Sighing, I picked up the bottle and took a long draw, my body already numb from the liquor I had already consumed.

It was the only way I got by at night.

A shaft of moonlight found my daughter's angelic face, and I smiled as she twitched her lips, likely thinking about the next bottle she would have. I was already amazed by her, finding myself scared shitless about having a daughter. Hyun Ki had been one thing. His future was set.

But Eon Jin's, that remained to be seen. My sister had chosen her own path, my father unable to force her into anything she didn't want to do.

If my little girl took after her namesake, I was in for some hard years.

Not that I minded so much. Way before Y/n had betrayed me, I was excited about the prospect of having a girl. Now I had the best of both worlds.

God, how I wished my sister were here to see this! She used to joke with me that I would never have any kids at the rate I was going at. She would tease me that I would never find a woman to even want to impregnate, and I would remind her that I was a man whore who enjoyed practising.

We would share a secret laugh only to have the same conversation all over again.

I could see her now, with Hyun Ki curled up in her lap as she held her namesake, her eyes shining with tears.

Well, that is, if I hadn't pushed my wife away and stolen our daughter.
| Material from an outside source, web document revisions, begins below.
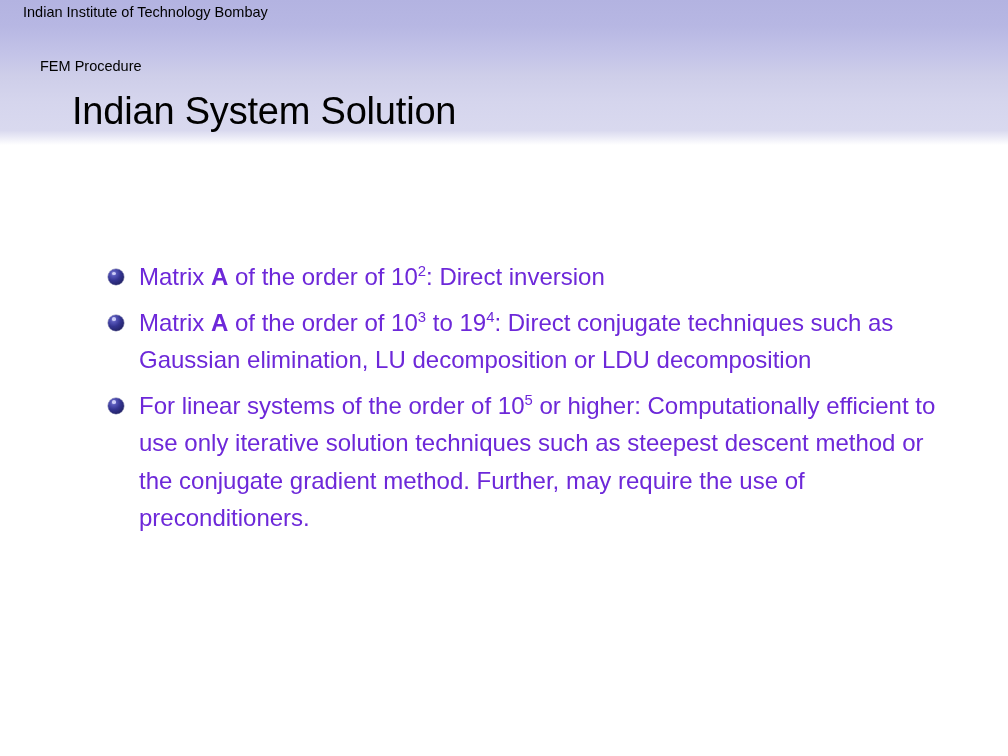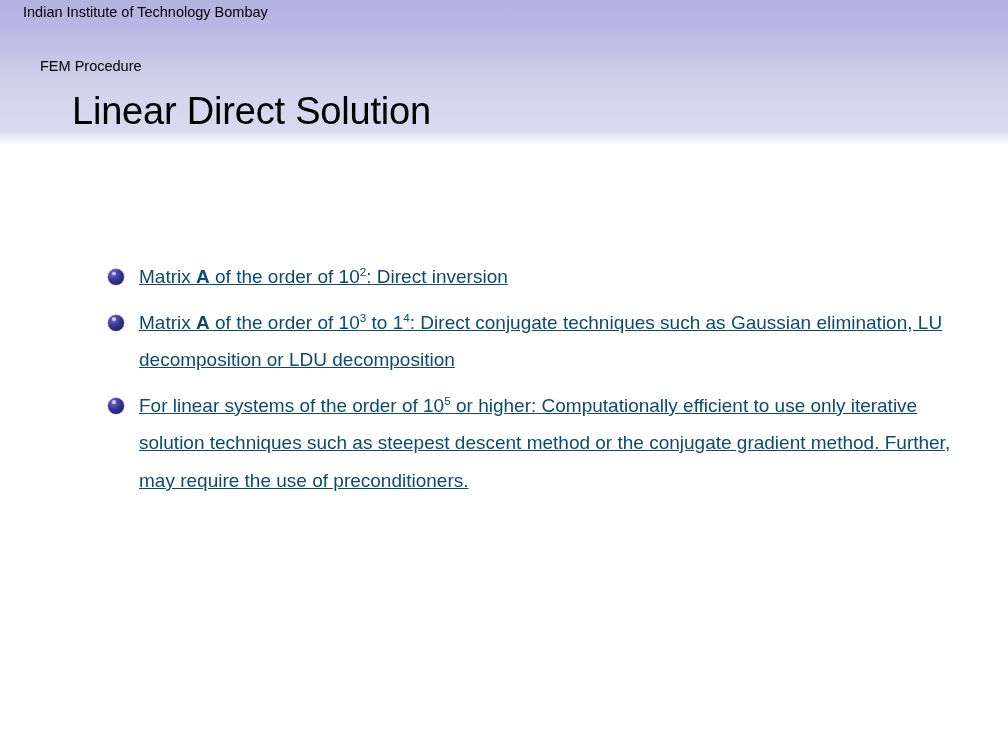"Linear Direct Solution" div.hdr-line { text: Linear Direct -> Indian System }
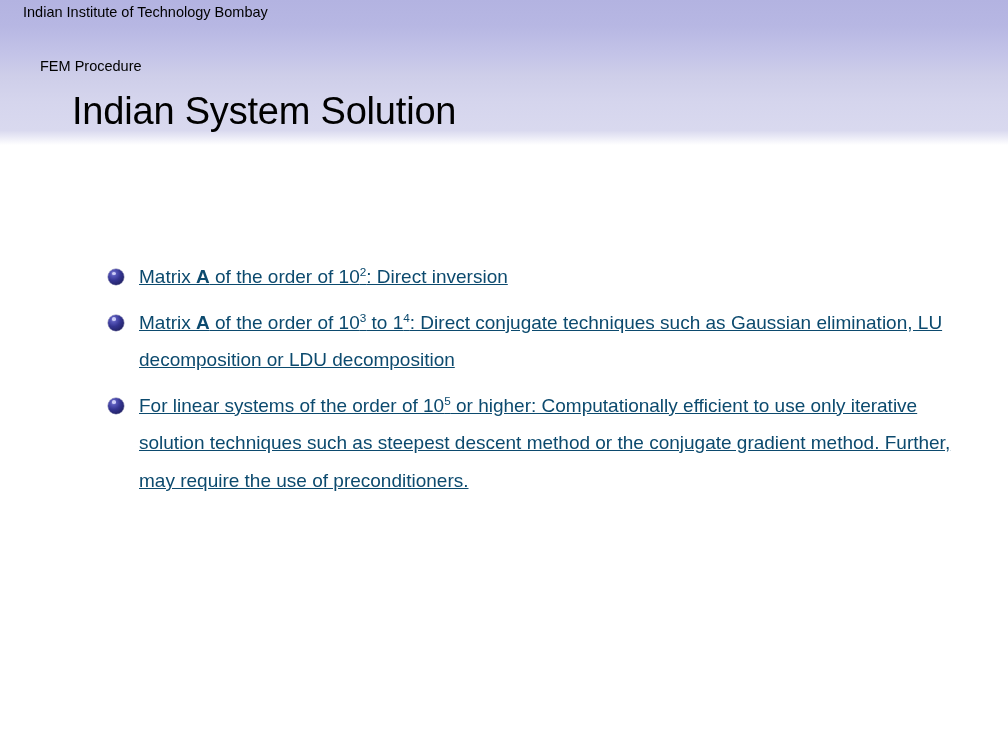"Matrix A of the order" .bullet-item { color: #0c4a6e -> #6d28d9; font-size: 19px -> 24px; text-decoration: underline -> none }
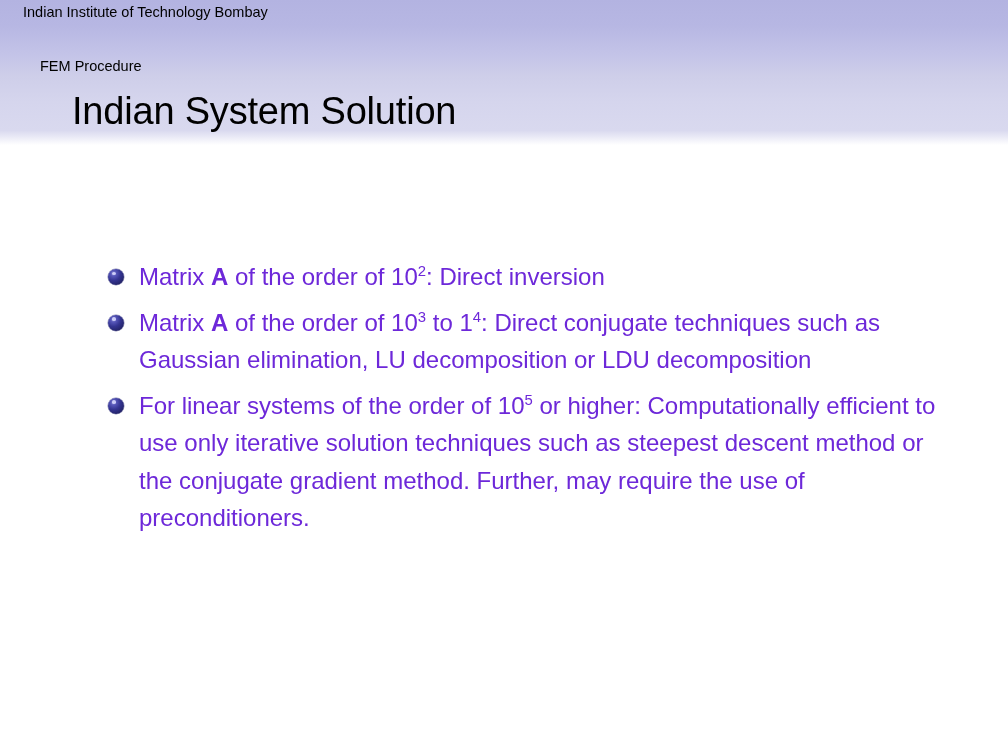"to 1" span { text: 1 -> 19 }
My sister would likely kick my ass for what I had done to Y/n.

If only I had a wife to enjoy this with.

I thought about the last moments with Y/n, her screams and pleading as I walked out of the room with Eon Jin in my arms, never once letting Y/n see her daughter. It was cruel, but I knew the moment I laid her in her mother's arms, I might not get her back. It had been a bastard move, one that I wasn't proud of at all. Of all the things I had done in my lifetime, walking out of that room listening to my wife scream behind me was the worst. I would rather face a room full of enemies than to hear that pain in her voice.

I hoped she realised it hadn't been easy on me. After her delivery, I had gotten the nurse to give her some meds to knock her out so that I could work on getting everything set up. A generous donation on my behalf to the hospital had all but solidified whatever I wanted, though the nursing staff hadn't liked the idea of me stealing Eon Jin away from her mother. I had seen the looks, heard the whispers, and yeah, it was hard for me to live with myself what I had done.

But it had to be done. "Fuck," I breathed, feeling something wet on my cheek.

I was fucking crying.

Instead of stopping, I let the tears fall, needing some release. I hated being the bastard on this. I hated the fact that I wanted Y/n sitting next to me, marvelling at every little thing that our daughter was doing.